Cover Feature Jersey Boy: BleachersJack Antonoff

Stepping out from behind the production desk and back behind the mic for the newest Bleachers album, we meet the most in-demand man in pop to find out how it all went so right.

I find it annoying when people are like, ‘You’re SO busy…’”

Jack Antonoff is sitting in front of a huge mixing desk at Electric Lady Studios in New York City, repping a T-shirt emblazoned with the legendary establishment’s logo. ”It’s like, maybe you only just know about these three records that are coming out this summer! And maybe you have no idea how long they took!”

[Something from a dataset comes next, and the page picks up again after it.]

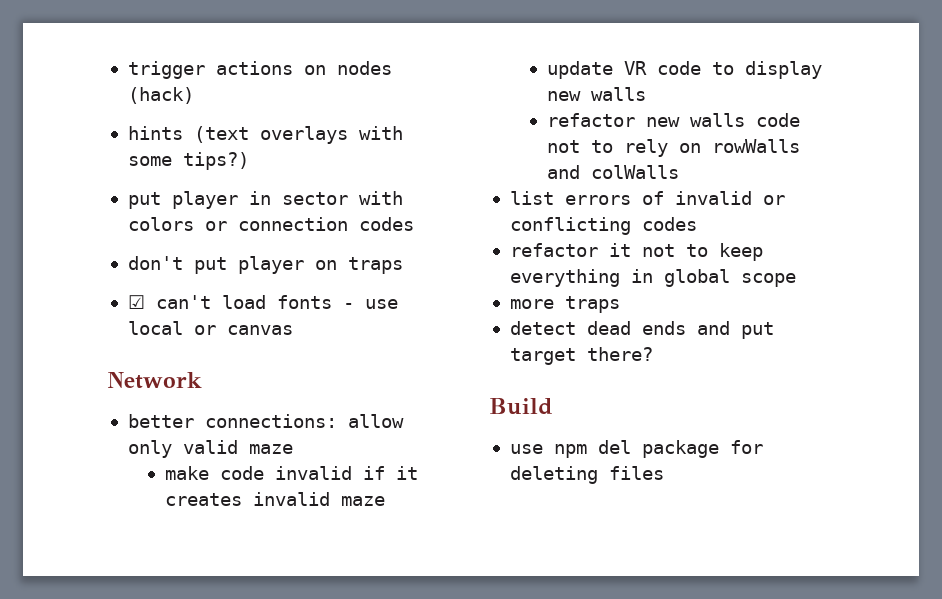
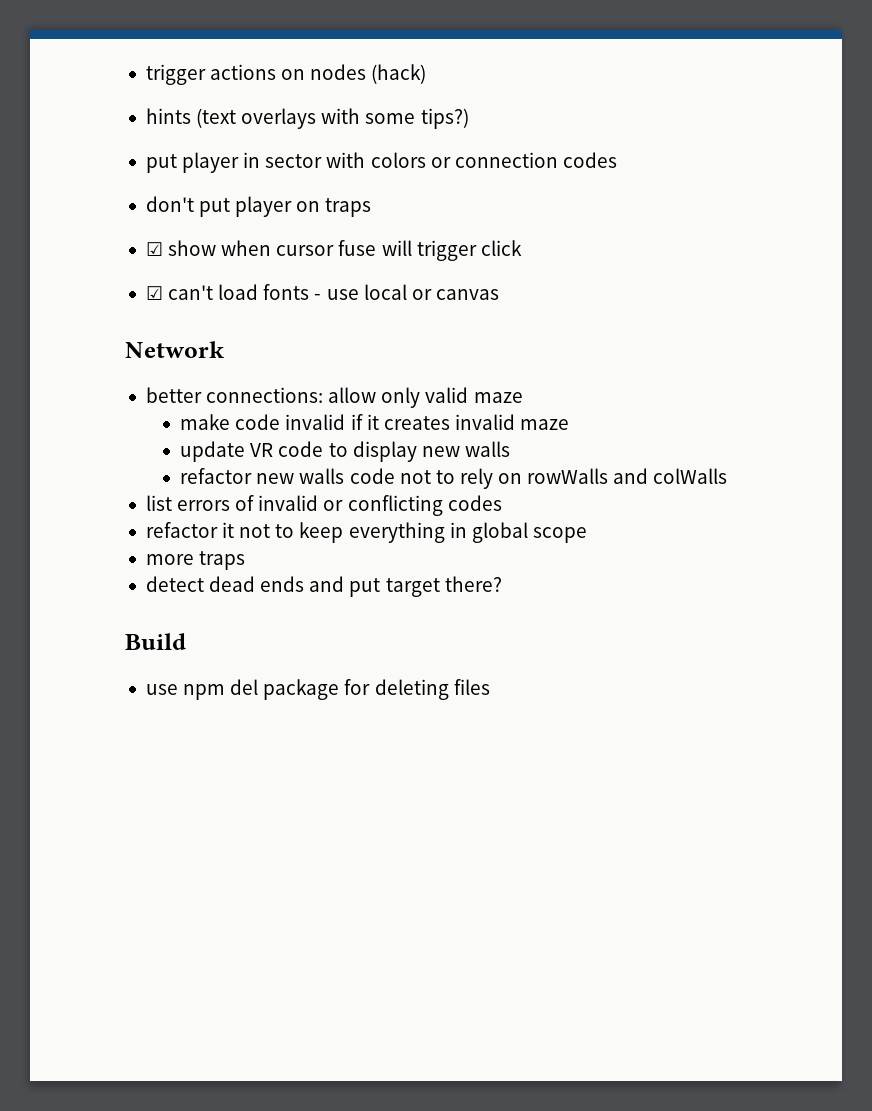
(403, 265) none -> [145,240,522,261] // ☑ show when cursor fuse will trigger click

The three records he’s talking about include Lorde’s eye-wateringly-anticipated new album ‘Solar Power’, Clairo’s recently-released second LP ‘Sling’, and his own, just-released Bleachers record, ‘Take The Sadness Out Of Saturday Night’. And that’s not even the half of it.

As frontman of Bleachers, the 37-year-old writes anthemic songs about sadness and trauma. As Jack Antonoff the producer, however, he is somewhat ubiquitous, having worked on some of the most successful and critically acclaimed alt-pop albums of the last five years: Lorde’s ‘Melodrama’, Taylor Swift’s ‘folklore’ and ‘evermore’, Lana Del Rey’s ‘Norman Fucking Rockwell!’ and ‘Chemtrails Over The Country Club’, and St Vincent’s ‘MASSEDUCTION’ and ‘Daddy’s Home’. They are the type of albums that, put simply, change lives, swathed in raw emotion, beautiful storytelling and unexpectedly personal self-analysis from some of the most noted women on the planet.

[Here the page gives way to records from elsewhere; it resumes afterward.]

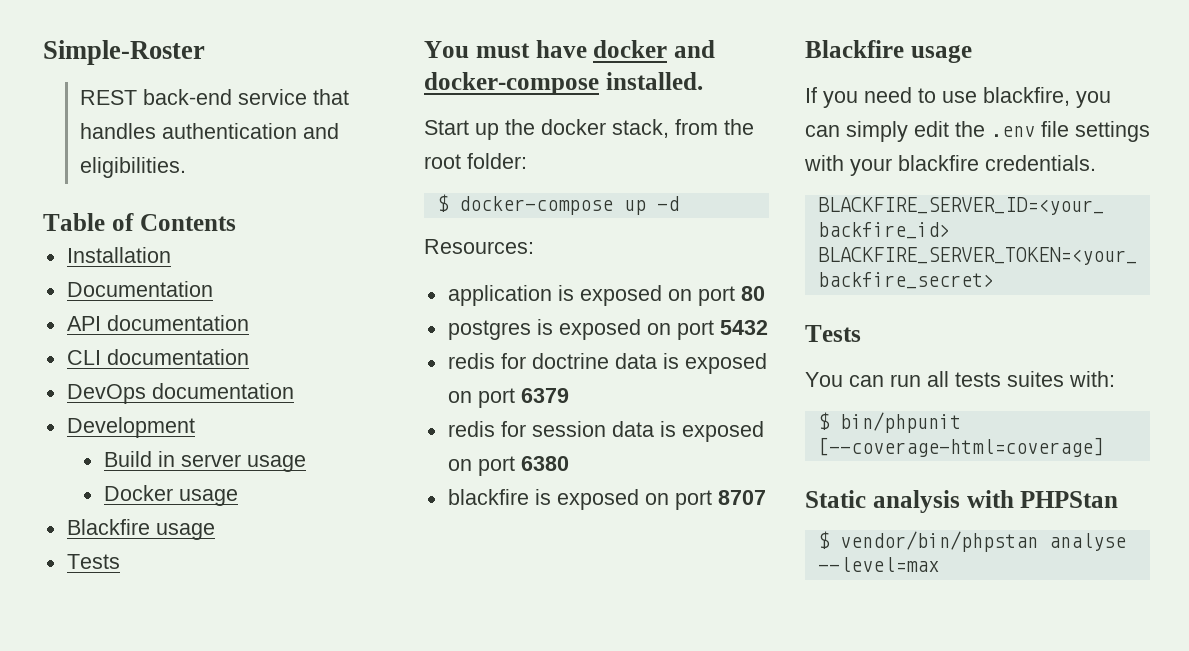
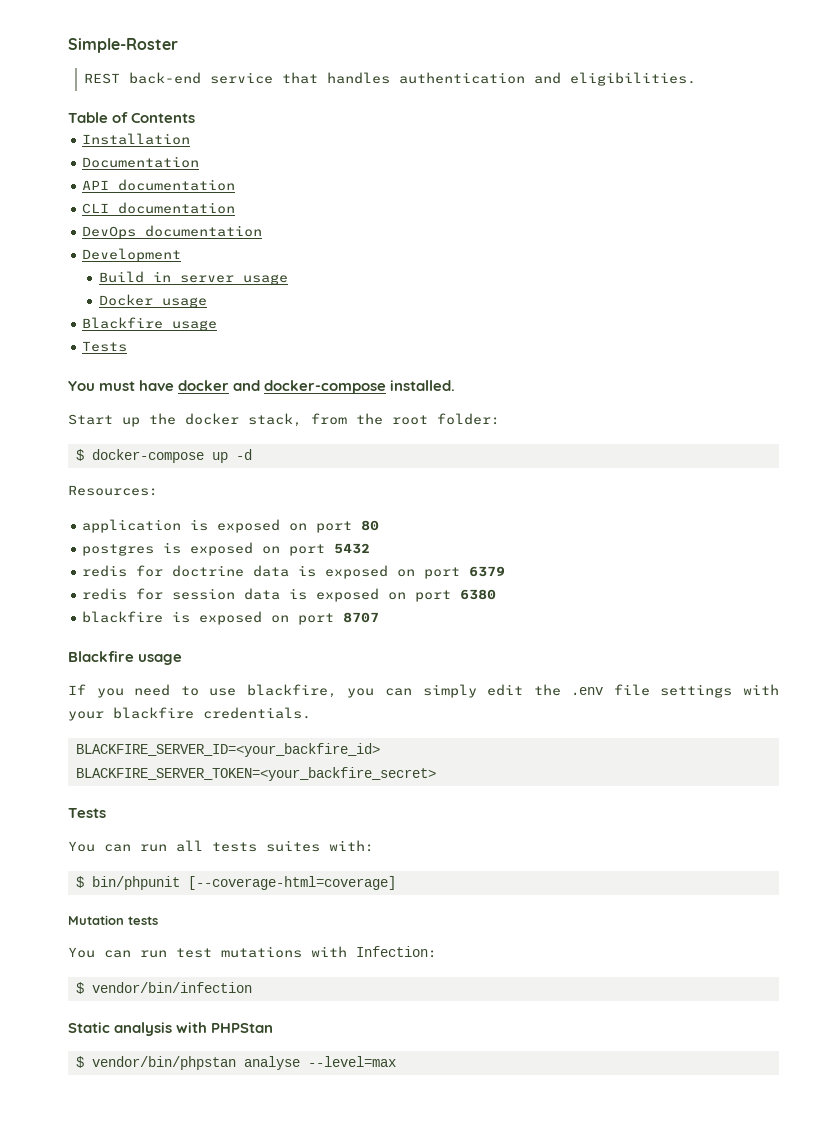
(1104, 447) none -> [68,915,158,925] [68,946,437,958] [75,982,252,994] // Mutation tests // You can run test mutations with Infection: // $ vendor/bin/infection

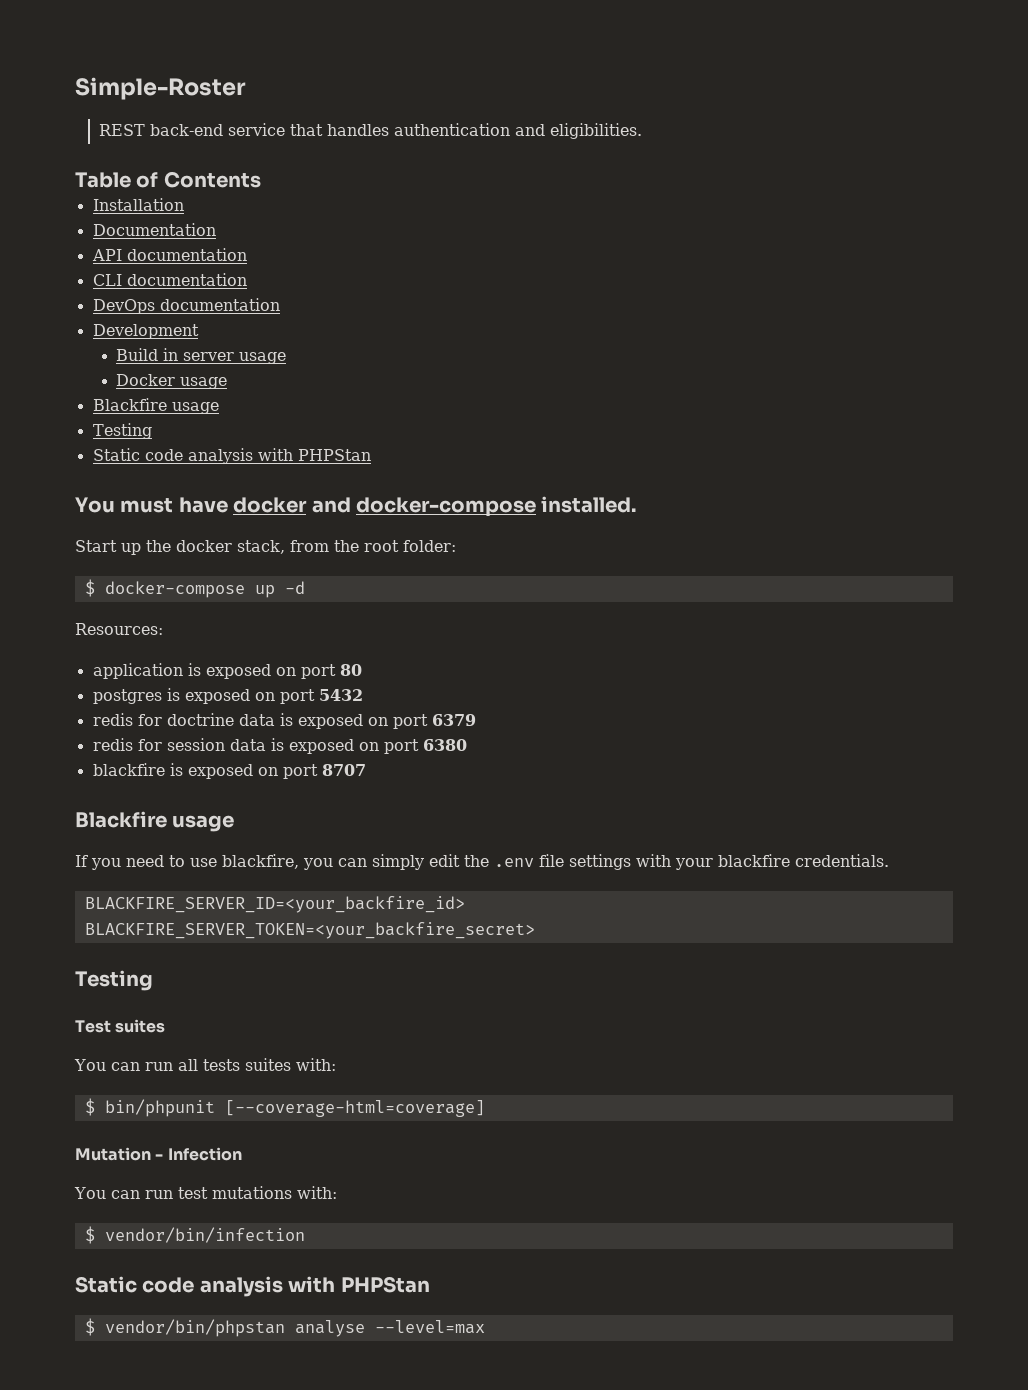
[82,341,128,352] Tests -> [92,423,152,439] [92,448,371,464] Testing // Static code analysis with PHPStan
[68,808,106,818] Tests -> [75,970,153,991] [75,1019,166,1033] Testing // Test suites
[128,916,158,925] tests -> [155,1147,242,1161] - Infection
[311,946,437,958] with Infection: -> [296,1186,337,1199] with:
(110, 1027) none -> [142,1277,195,1293] code

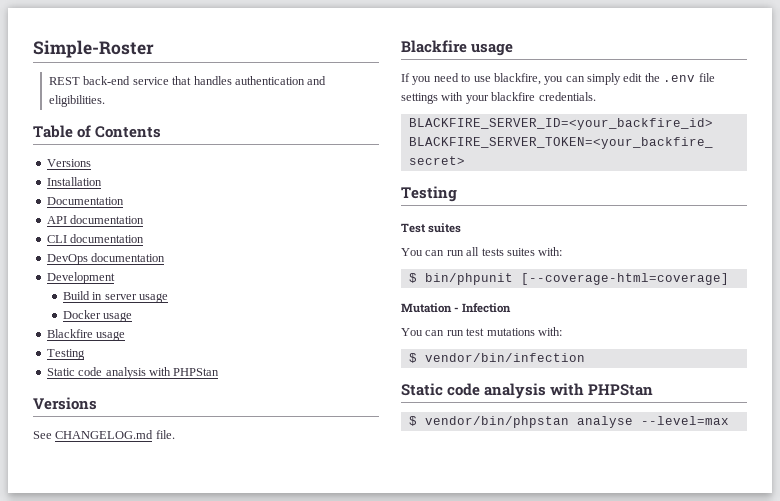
(261, 179) none -> [46,159,91,167] // Versions
[75,496,637,517] [75,540,456,555] [84,579,305,598] [75,623,163,635] [92,663,362,679] [92,688,363,704] [92,713,476,729] [92,738,467,754] [92,763,366,779] You must have docker and docker-compose installed. // Start up the docker stack, from the root folder: // $ docker-compose up -d // Resources: // application is exposed on port 80 // postgres is exposed on port 5432 // redis for doctrine data is exposed on port 6379 // redis for session data is exposed on port 6380 // blackfire is exposed on port 8707 -> [33,397,97,410] [33,430,175,439] Versions // See CHANGELOG.md file.

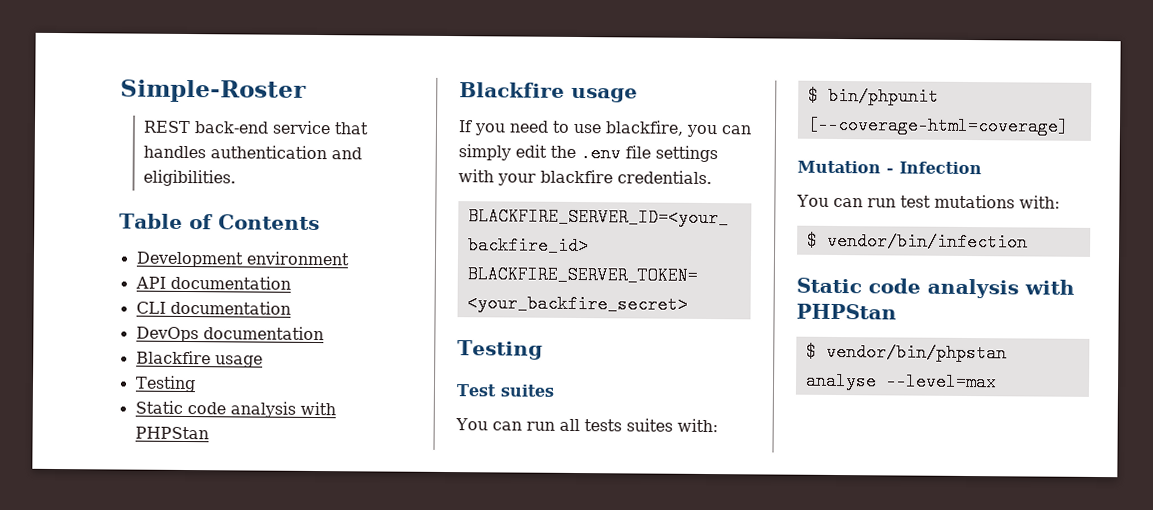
[46,159,91,167] [46,177,102,186] [46,197,124,205] Versions // Installation // Documentation -> [135,251,350,268] Development environment
[46,272,115,284] [62,291,168,303] [62,310,133,322] // Development // Build in server usage // Docker usage -> (324, 333) none
[33,397,97,410] [33,430,175,439] // Versions // See CHANGELOG.md file. -> (209, 433) none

Jack meanwhile is no stranger to a little introspection of his own. ‘Take The Sadness Out of Saturday Night’ is a record about framing life through the lens of the bad things that happen to you - and the danger of doing that for too long.

“My work is never comfortable,” he says, prodding at the bridge of his glasses. “That’s the best way I can describe songwriting or production - you’re grabbing at things you don’t know, which is very uncomfortable. You don’t write songs about things you know, because that would be boring, right? So you write songs about the quiet voices, the ones you can hear shouting in the distance, the ones that make you go: ‘What is that?’”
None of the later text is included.